● **MATERIAL PROVIDED**:
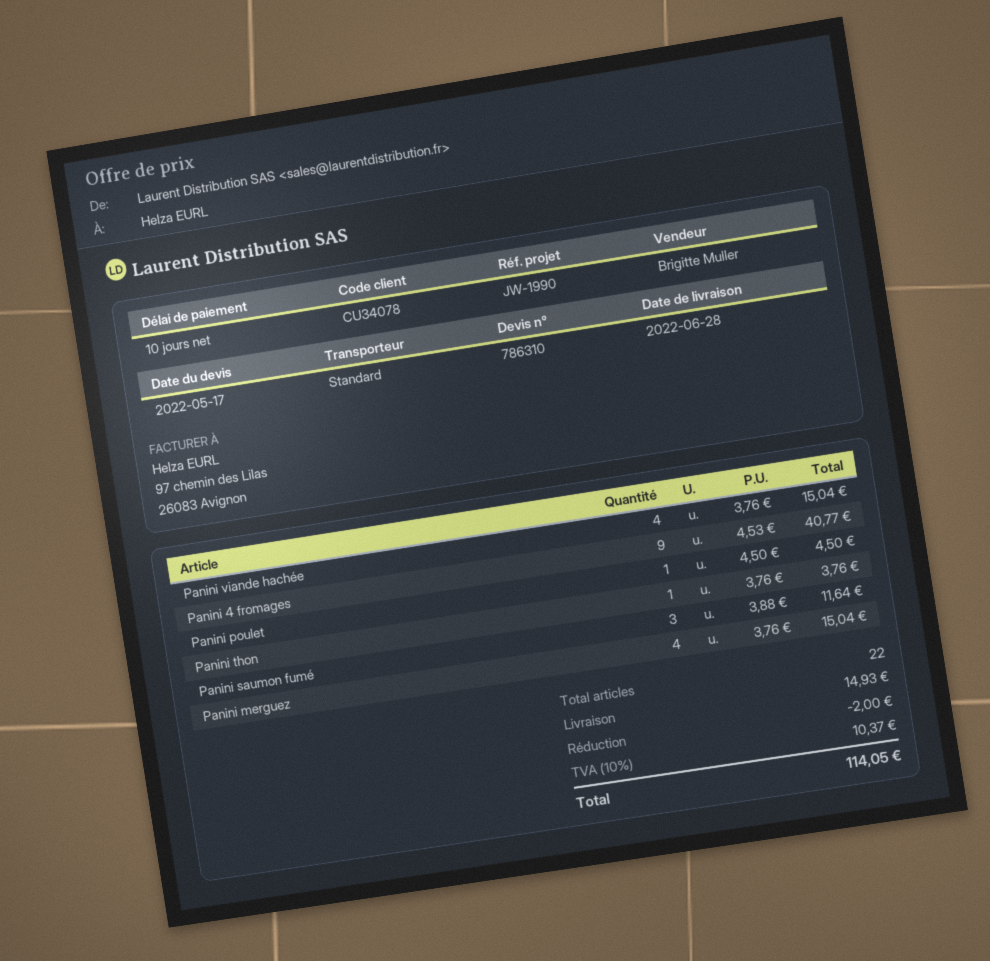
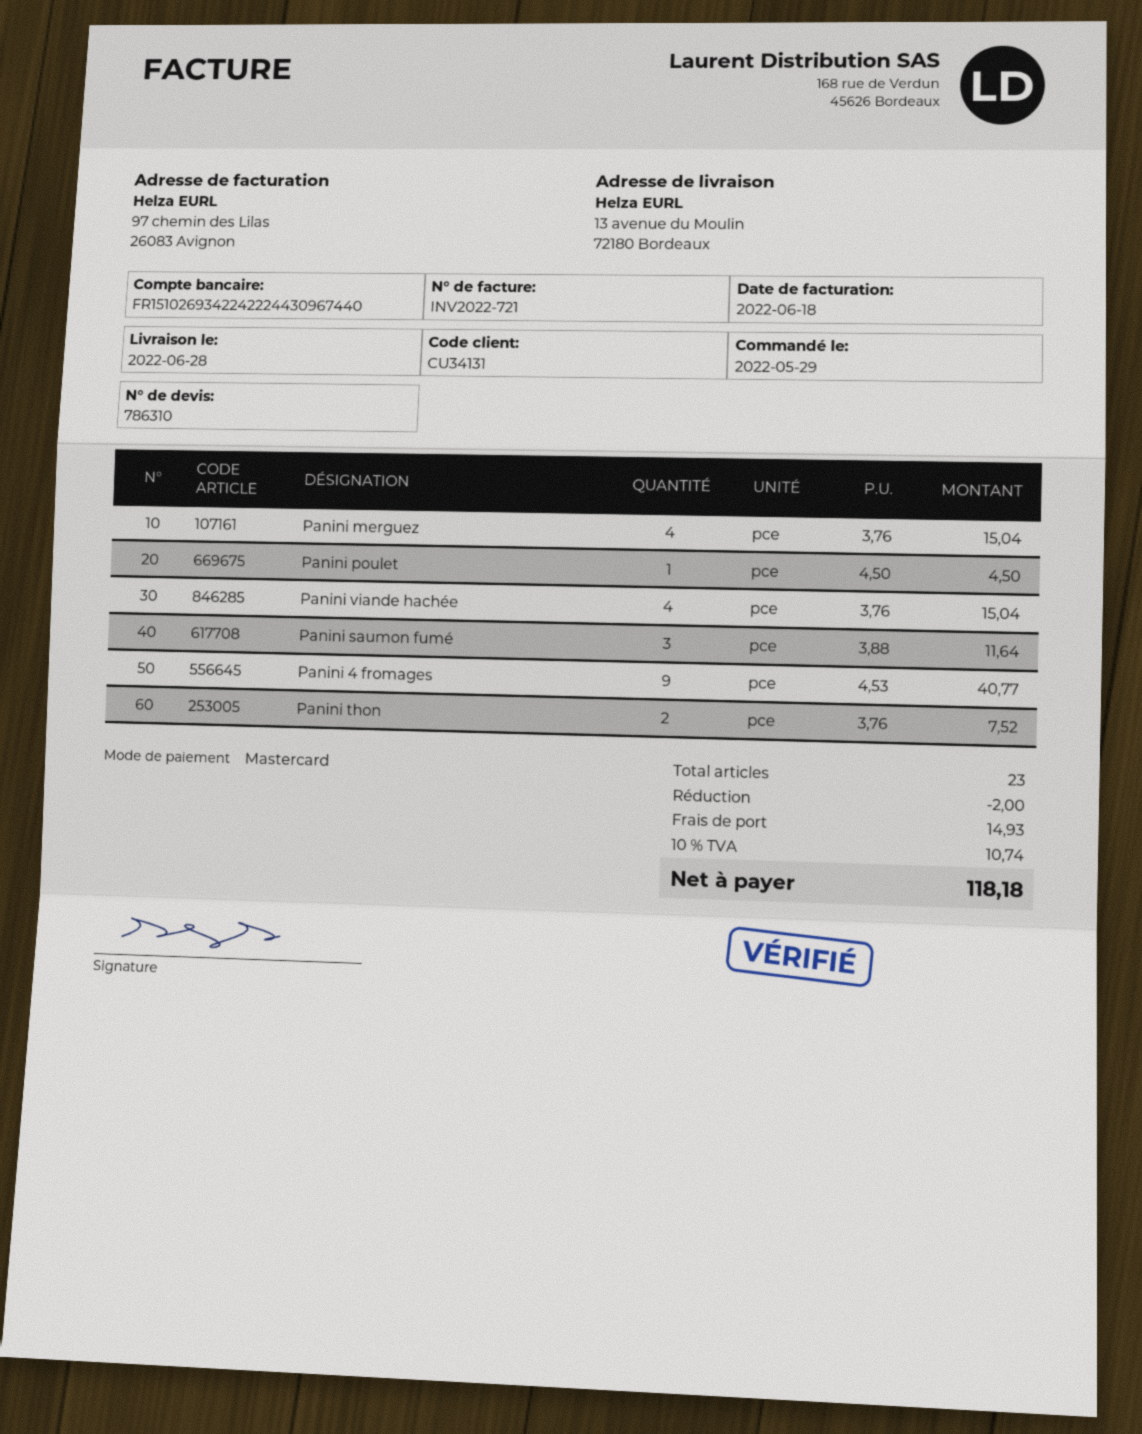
customer number: CU34078 -> CU34131
Panini thon: 1 x 3.76 = 3.76 -> 2 x 3.76 = 7.52
total quantity: 22 -> 23
tax: 10% = 10.37 -> 10% = 10.74
total: 114.05 -> 118.18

● **AIM OF THE EXERCISE**: Restate every line of the listing exactly. Pictures are not part of the copy.

● **SOLUTION TO THIS TASK**:
customer number: CU34078 -> CU34131
Panini thon: 1 x 3.76 = 3.76 -> 2 x 3.76 = 7.52
total quantity: 22 -> 23
tax: 10% = 10.37 -> 10% = 10.74
total: 114.05 -> 118.18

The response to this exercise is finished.